- Raw data -
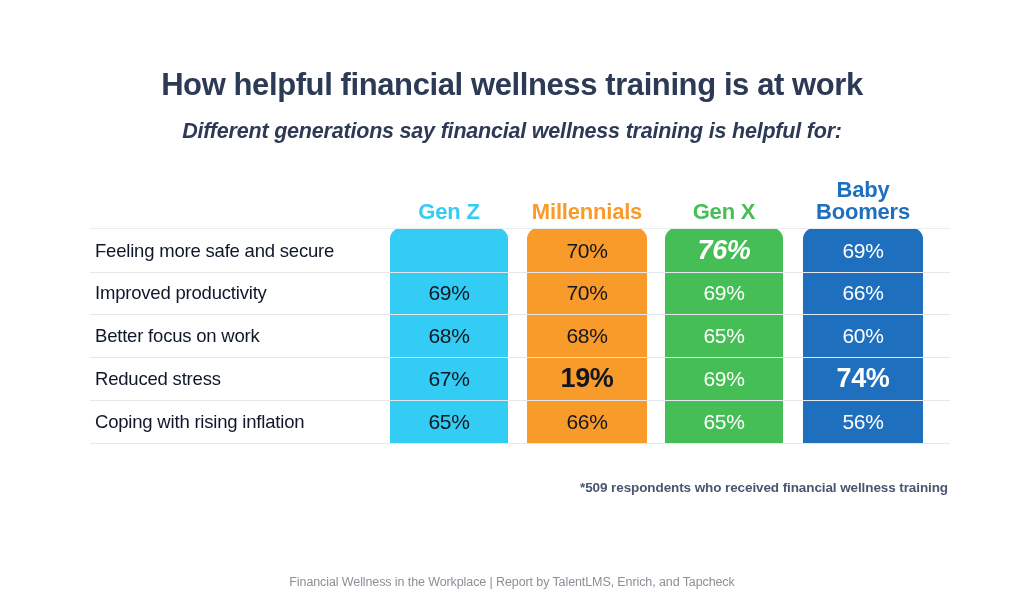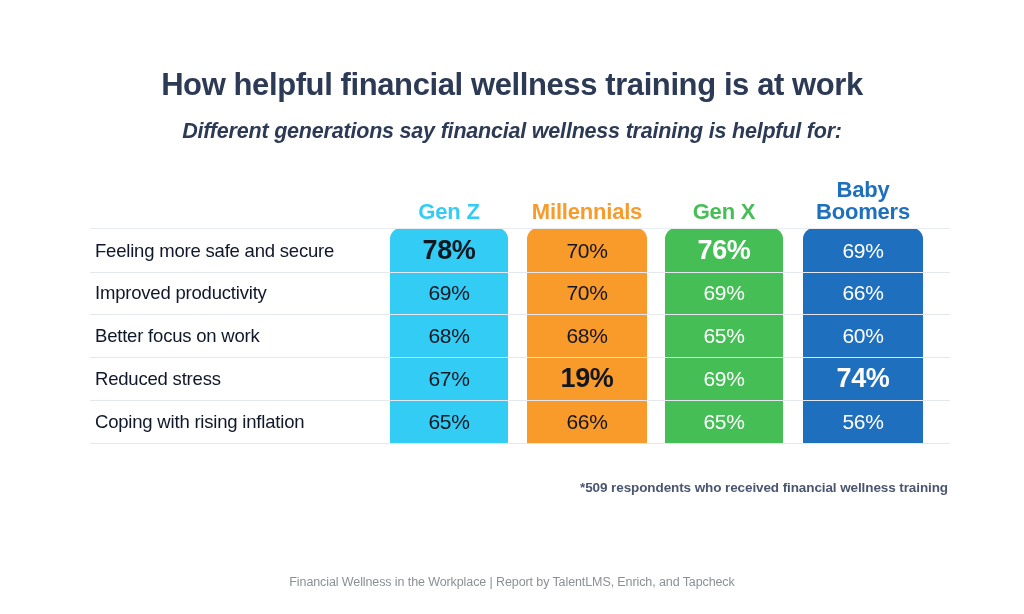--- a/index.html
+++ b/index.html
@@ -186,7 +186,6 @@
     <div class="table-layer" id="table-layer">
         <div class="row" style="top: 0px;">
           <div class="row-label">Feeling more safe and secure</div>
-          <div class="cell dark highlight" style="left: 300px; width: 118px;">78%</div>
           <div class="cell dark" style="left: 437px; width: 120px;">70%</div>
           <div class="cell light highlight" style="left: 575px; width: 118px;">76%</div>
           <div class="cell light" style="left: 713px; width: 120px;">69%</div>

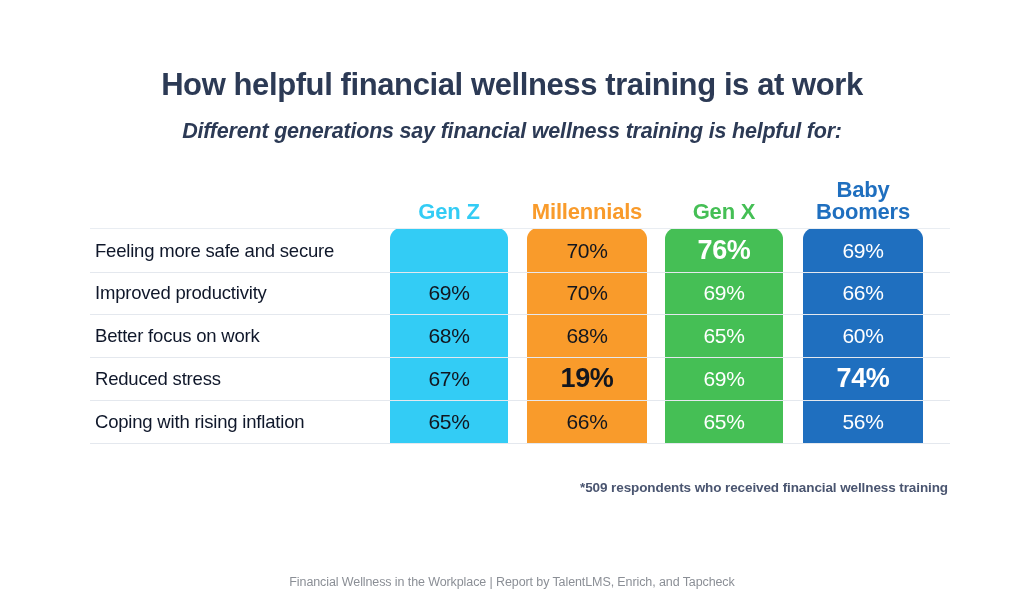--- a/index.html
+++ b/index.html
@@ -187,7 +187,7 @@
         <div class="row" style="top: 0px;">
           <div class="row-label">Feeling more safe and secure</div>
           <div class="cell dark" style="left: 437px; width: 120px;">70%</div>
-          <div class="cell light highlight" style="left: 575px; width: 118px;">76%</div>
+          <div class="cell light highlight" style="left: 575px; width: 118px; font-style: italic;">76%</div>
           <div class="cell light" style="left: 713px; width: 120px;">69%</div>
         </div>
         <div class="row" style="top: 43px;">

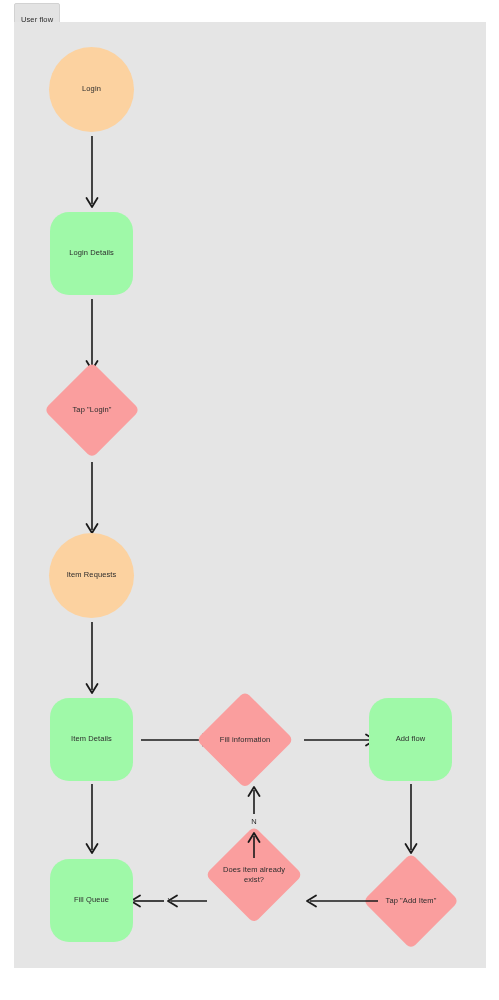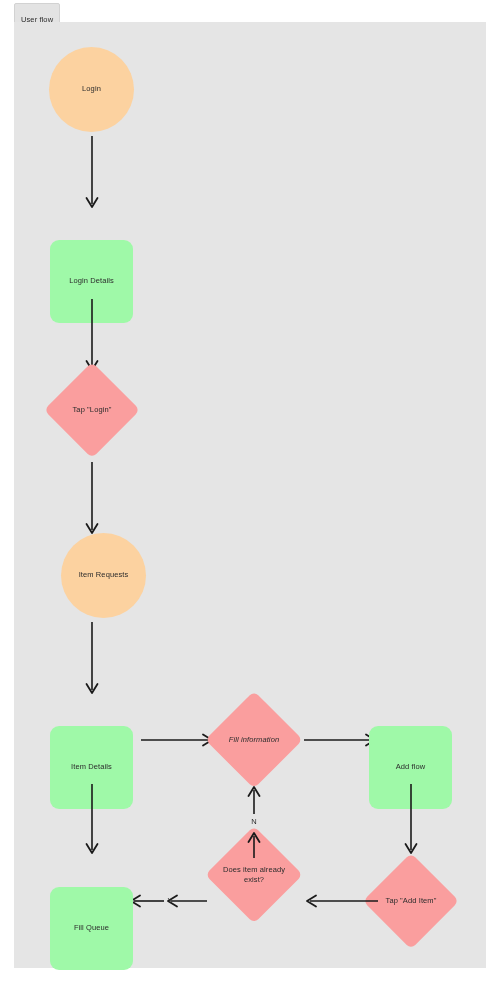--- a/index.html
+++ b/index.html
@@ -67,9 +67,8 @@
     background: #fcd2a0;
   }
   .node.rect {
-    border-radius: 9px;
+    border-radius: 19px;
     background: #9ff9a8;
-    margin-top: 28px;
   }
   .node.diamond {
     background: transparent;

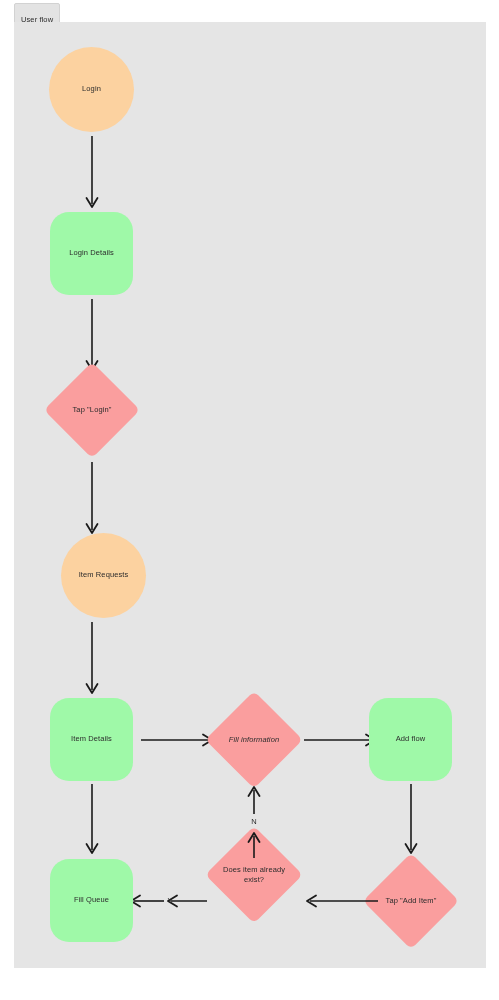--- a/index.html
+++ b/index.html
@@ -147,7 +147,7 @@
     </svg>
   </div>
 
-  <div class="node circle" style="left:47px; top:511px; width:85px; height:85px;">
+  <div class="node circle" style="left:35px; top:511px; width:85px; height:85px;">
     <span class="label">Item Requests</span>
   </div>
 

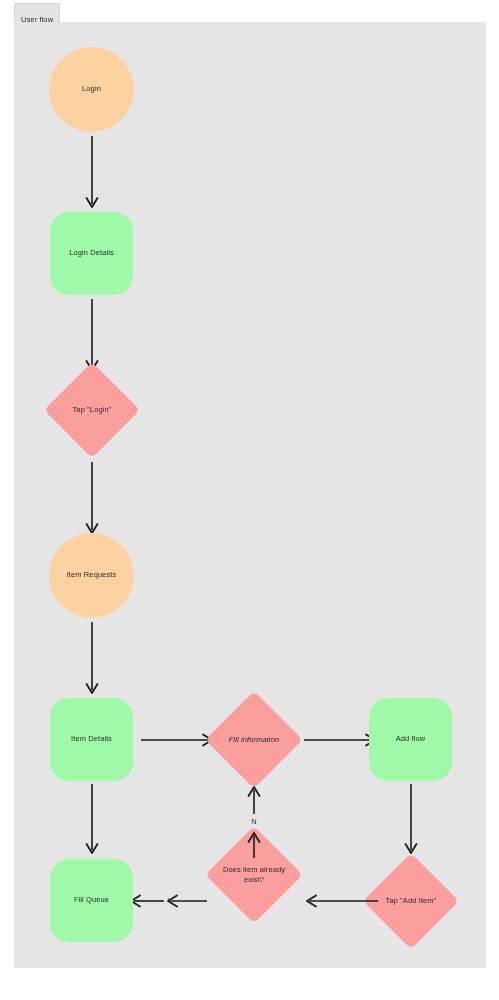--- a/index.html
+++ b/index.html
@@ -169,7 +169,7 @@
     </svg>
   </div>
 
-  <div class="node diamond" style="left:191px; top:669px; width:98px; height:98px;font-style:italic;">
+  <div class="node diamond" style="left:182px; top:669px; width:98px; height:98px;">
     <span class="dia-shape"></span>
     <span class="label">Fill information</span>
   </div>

- Problem requirements -
Find the line with "-186,7 +186,6 @@". Reproduce it and every line after it through the last line above exactly, leaving out the pictures.

- Response to this task -
@@ -186,7 +186,6 @@
     <div class="table-layer" id="table-layer">
         <div class="row" style="top: 0px;">
           <div class="row-label">Feeling more safe and secure</div>
-          <div class="cell dark highlight" style="left: 300px; width: 118px;">78%</div>
           <div class="cell dark" style="left: 437px; width: 120px;">70%</div>
           <div class="cell light highlight" style="left: 575px; width: 118px;">76%</div>
           <div class="cell light" style="left: 713px; width: 120px;">69%</div>

--- a/index.html
+++ b/index.html
@@ -187,7 +187,7 @@
         <div class="row" style="top: 0px;">
           <div class="row-label">Feeling more safe and secure</div>
           <div class="cell dark" style="left: 437px; width: 120px;">70%</div>
-          <div class="cell light highlight" style="left: 575px; width: 118px;">76%</div>
+          <div class="cell light highlight" style="left: 575px; width: 118px; font-style: italic;">76%</div>
           <div class="cell light" style="left: 713px; width: 120px;">69%</div>
         </div>
         <div class="row" style="top: 43px;">

--- a/index.html
+++ b/index.html
@@ -67,9 +67,8 @@
     background: #fcd2a0;
   }
   .node.rect {
-    border-radius: 9px;
+    border-radius: 19px;
     background: #9ff9a8;
-    margin-top: 28px;
   }
   .node.diamond {
     background: transparent;

--- a/index.html
+++ b/index.html
@@ -147,7 +147,7 @@
     </svg>
   </div>
 
-  <div class="node circle" style="left:47px; top:511px; width:85px; height:85px;">
+  <div class="node circle" style="left:35px; top:511px; width:85px; height:85px;">
     <span class="label">Item Requests</span>
   </div>
 

--- a/index.html
+++ b/index.html
@@ -169,7 +169,7 @@
     </svg>
   </div>
 
-  <div class="node diamond" style="left:191px; top:669px; width:98px; height:98px;font-style:italic;">
+  <div class="node diamond" style="left:182px; top:669px; width:98px; height:98px;">
     <span class="dia-shape"></span>
     <span class="label">Fill information</span>
   </div>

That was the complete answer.